Washington
The Washington Post’s Tech Workers Have Formed a Union – Washingtonian
Tech workers at the Washington Post announced Monday that they have formed a union. They plan to hand-deliver a letter management Monday morning that asks the company to voluntarily recognize them.
Many employees in the Post‘s newsroom and business operations are eligible to unions, but the tech workers—product managers, system engineers, people who work on the company’s Arc XP content management system—are not, a quirky legacy from the days when the Post located its WashingtonPost.Newsweek Interactive business in the management-friendly commonwealth of Virginia. The Post began to integrate tech employees with its news operations in 2009, but the divide remains.
The group organized with the Washington Baltimore News Guild as the Washington Post Tech Guild. In their announcement, they say their organization comprises more than 300 people, the majority of people who work on tech for the Post.

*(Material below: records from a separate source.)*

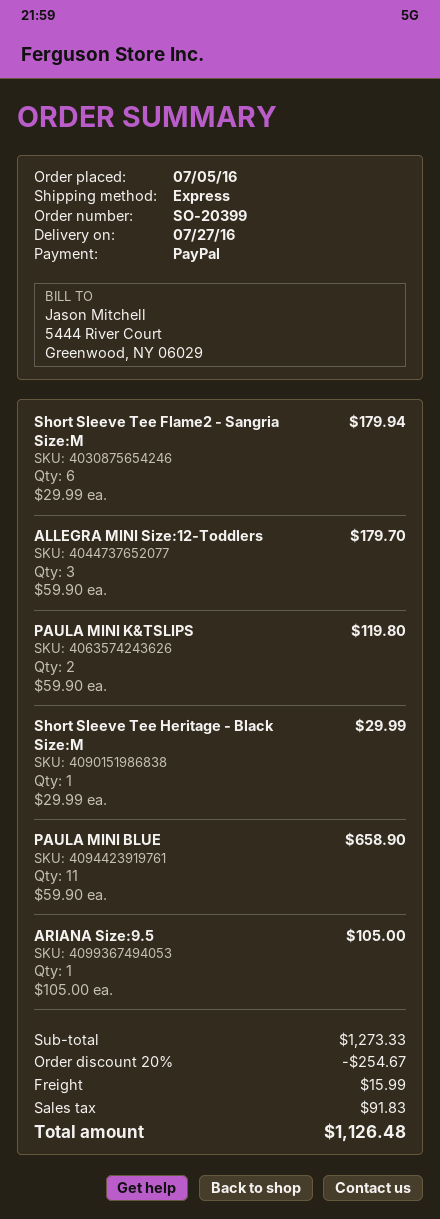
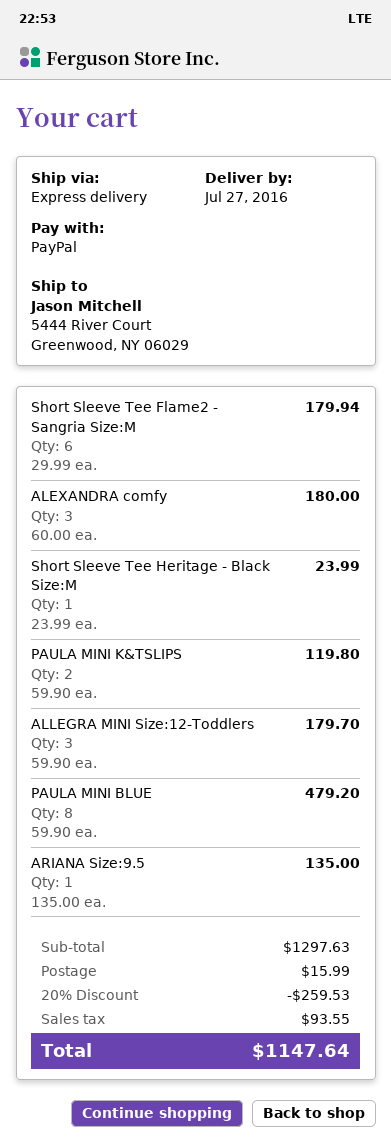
Short Sleeve Tee Heritage - Black Size:M: 1 x 29.99 = 29.99 -> 1 x 23.99 = 23.99
PAULA MINI BLUE: 11 x 59.90 = 658.90 -> 8 x 59.90 = 479.20
ARIANA Size:9.5: 1 x 105.00 = 105.00 -> 1 x 135.00 = 135.00
ALEXANDRA comfy: none -> 3 x 60.00 = 180.00
subtotal: 1273.33 -> 1297.63
discount: 20% = 254.67 -> 20% = 259.53
tax: 91.83 -> 93.55
total: 1126.48 -> 1147.64

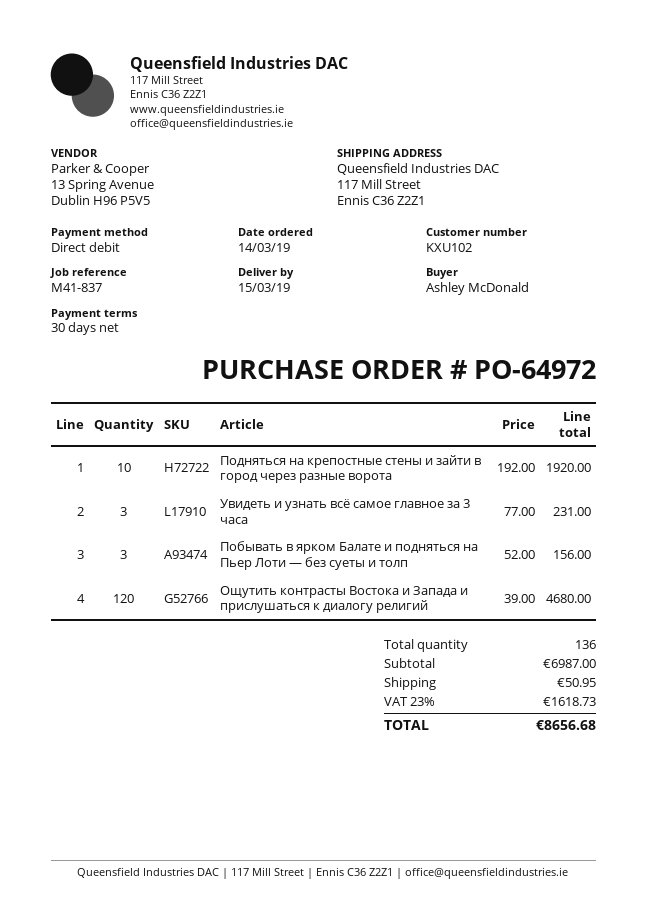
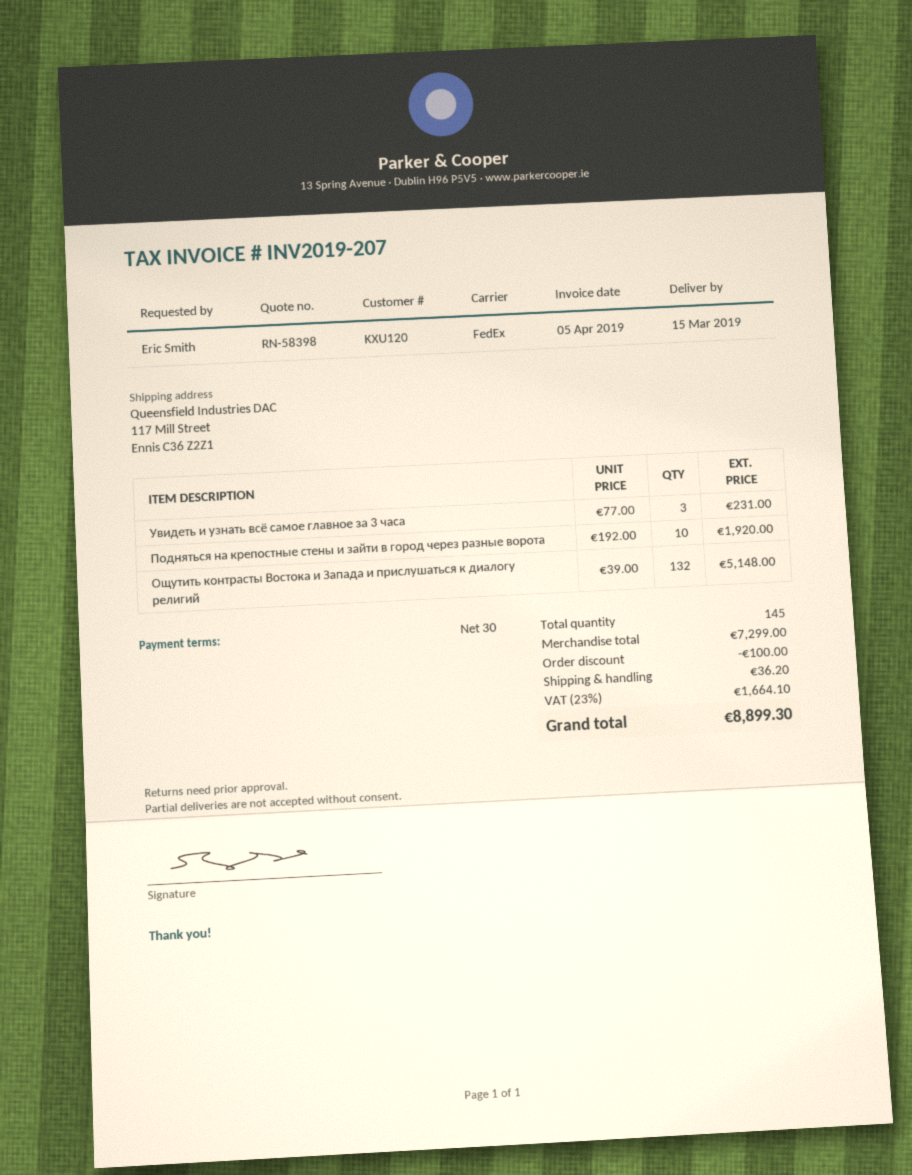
customer number: KXU102 -> KXU120
ordered by: Ashley McDonald -> Eric Smith
Побывать в ярком Балате и подняться на Пьер Лоти — без суеты и толп: 3 x 52.00 = 156.00 -> none
Ощутить контрасты Востока и Запада и прислушаться к диалогу религий: 120 x 39.00 = 4680.00 -> 132 x 39.00 = 5148.00
total quantity: 136 -> 145
subtotal: 6987.00 -> 7299.00
discount: none -> 100.00
shipping: 50.95 -> 36.20
tax: 23% = 1618.73 -> 23% = 1664.10
total: 8656.68 -> 8899.30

They hope to address several issues, like the fact that they’re at-will employees, says Luke Connors, a staff software engineer. Pay at other tech companies dwarfs pay at the Post, Connors says, but that’s less of a concern for many staffers: “People are at the Post for a reason,” he says. “They’re mission-driven workers.” The Post’s tech workers hope to get access to the same benefits others at the Post enjoy, Connors says, and they want to negotiate over the company’s return-to-office order and being on call at nights and weekends. Engineers are scheduled for on-call shifts during those periods with no extra compensation, Connors says.

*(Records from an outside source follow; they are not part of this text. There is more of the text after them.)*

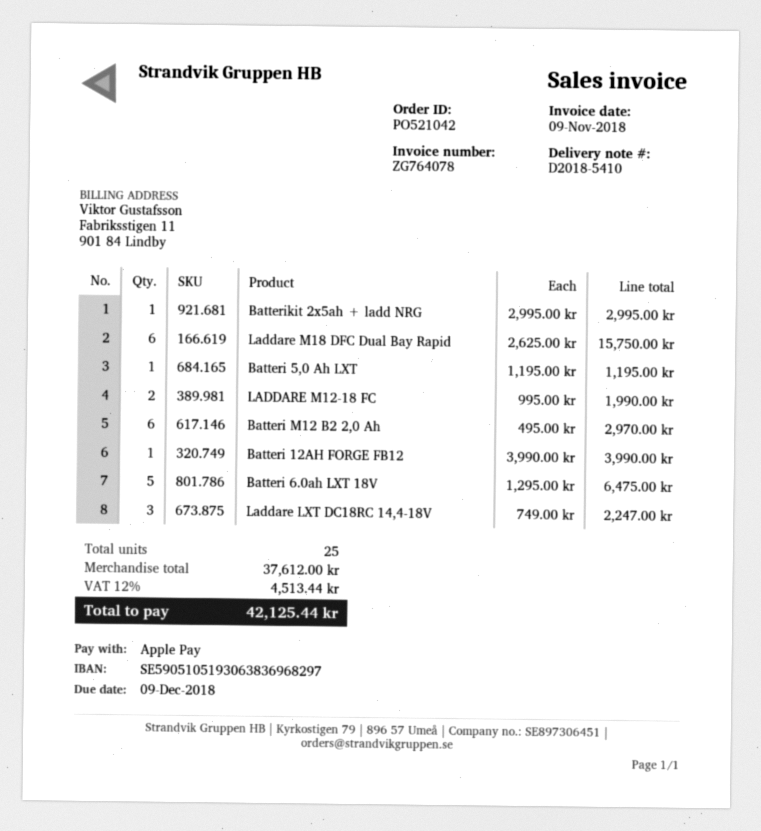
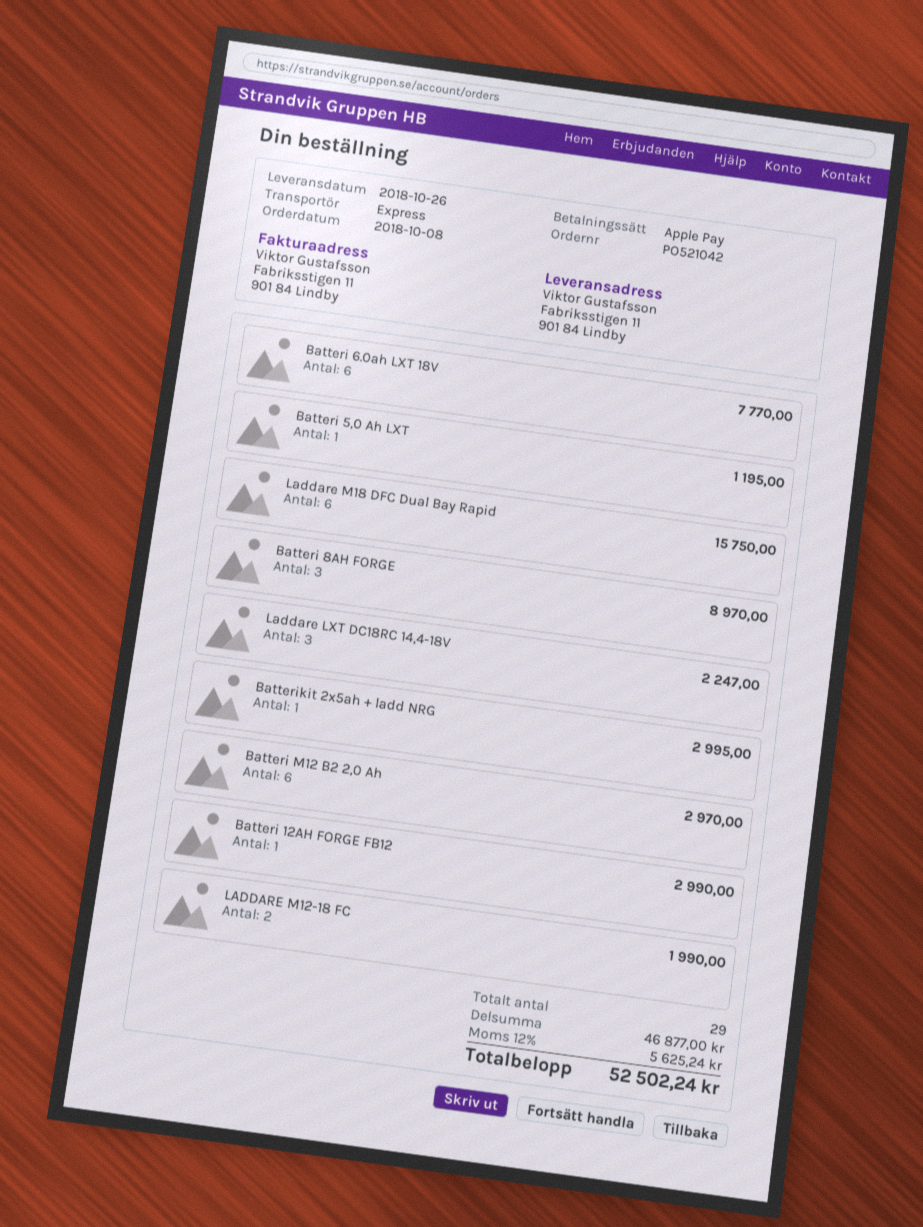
Batteri 12AH FORGE FB12: 1 for 3990.00 -> 1 for 2990.00
Batteri 6.0ah LXT 18V: 5 for 6475.00 -> 6 for 7770.00
Batteri 8AH FORGE: none -> 3 for 8970.00
total quantity: 25 -> 29
subtotal: 37612.00 -> 46877.00
tax: 12% = 4513.44 -> 12% = 5625.24
total: 42125.44 -> 52502.24

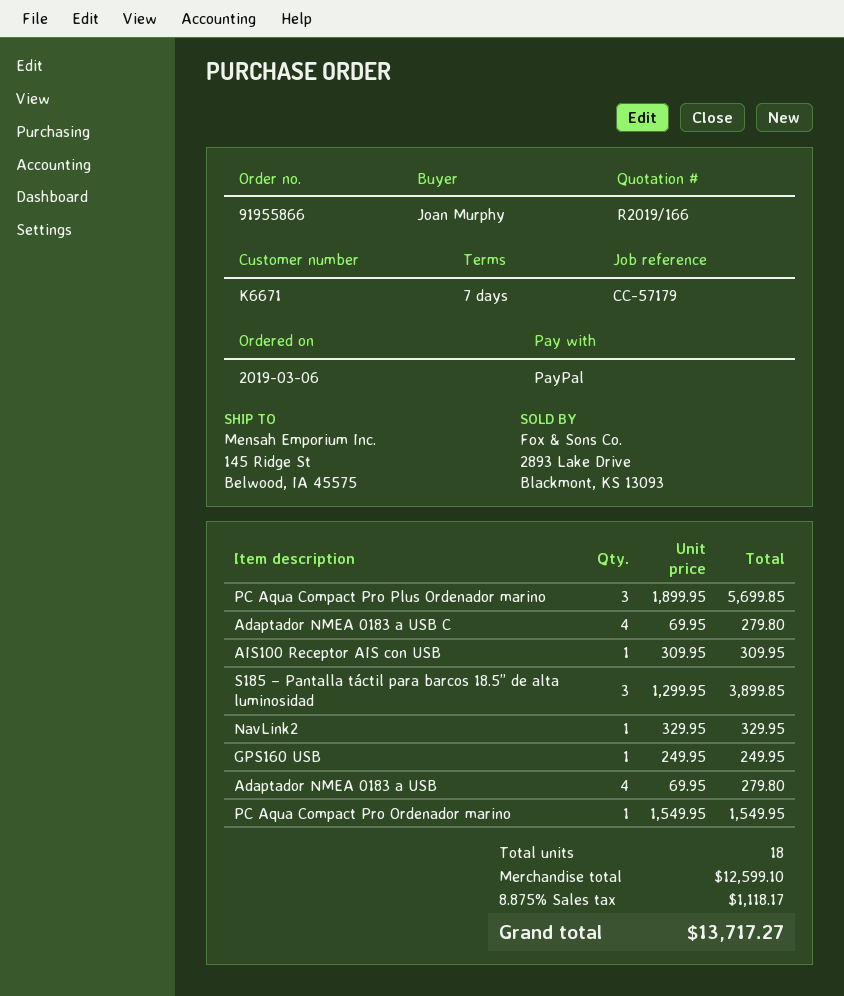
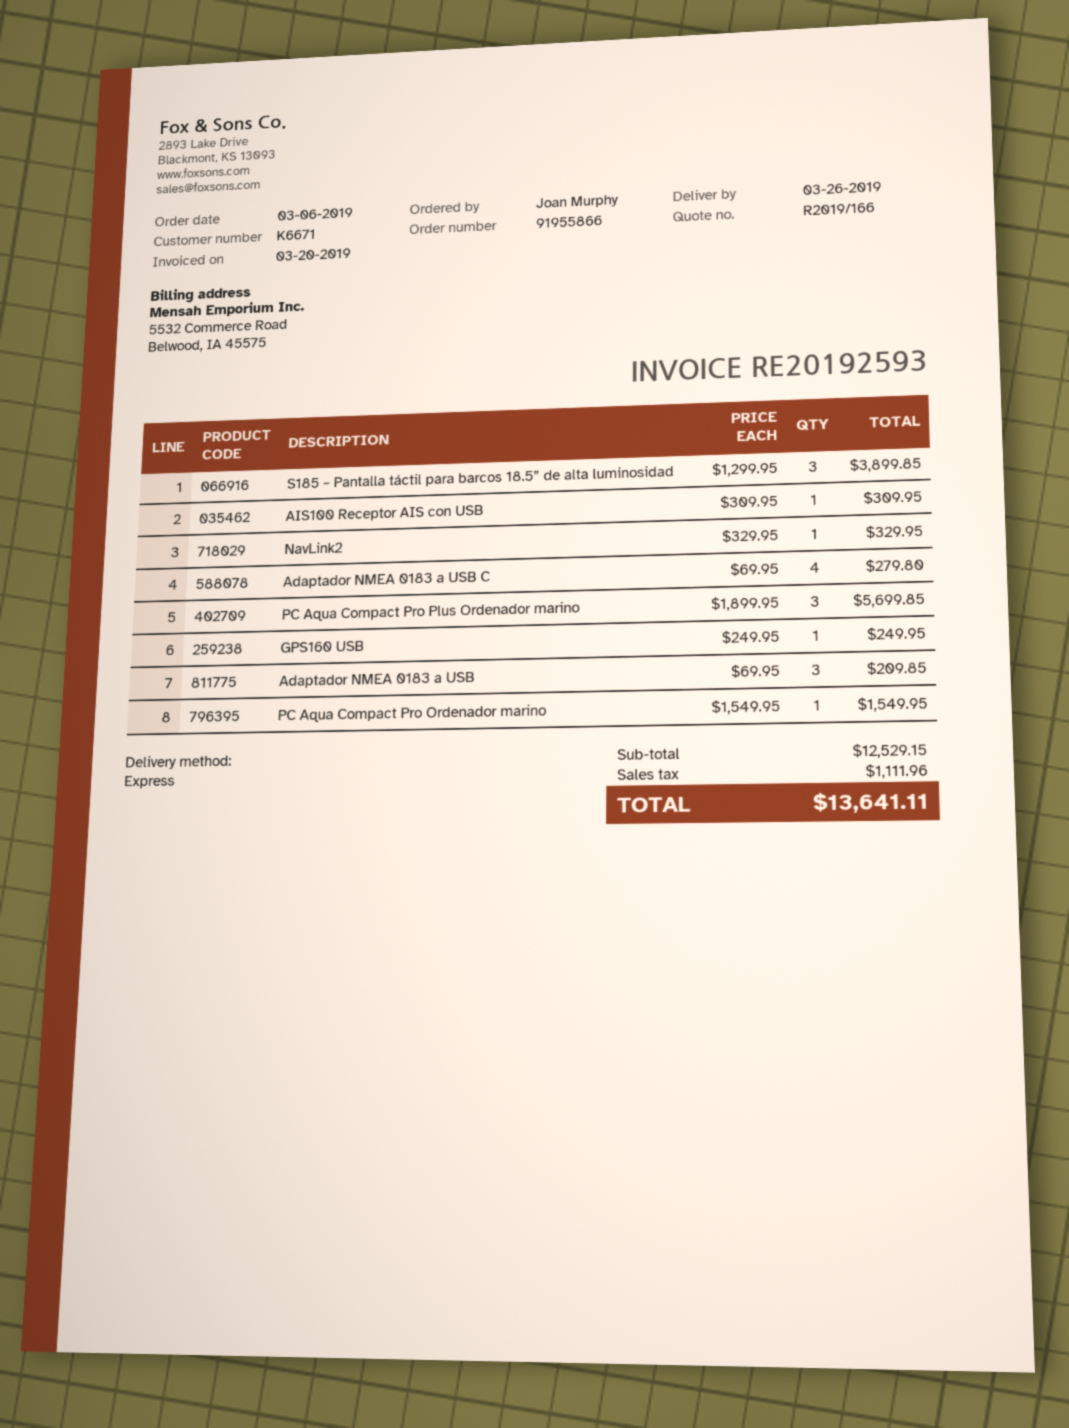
Adaptador NMEA 0183 a USB: 4 x 69.95 = 279.80 -> 3 x 69.95 = 209.85
subtotal: 12599.10 -> 12529.15
tax: 1118.17 -> 1111.96
total: 13717.27 -> 13641.11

Tech workers at the New York Times organized in 2022 and arrived at a contract with the organization late last year after contentious negotiations saw them strike during election week. NPR reached an agreement with its digital workers in 2023. Connors says both groups were an inspiration to them.
Washingtonian has asked the Post to comment on the new union and will update this article when we hear back.
The company laid off 25 people from the newly created Office of the CTO Friday. “It’s not lost on us that the owner of the company has fought unions aggressively at his other companies,” Connors says of Post owner Jeff Bezos. His hope is that the company will recognize the union quickly and negotiate a contract so people there don’t feel like they have to leave the company to advance in their careers. “A lot of this is about having a long career at an institution,” he says.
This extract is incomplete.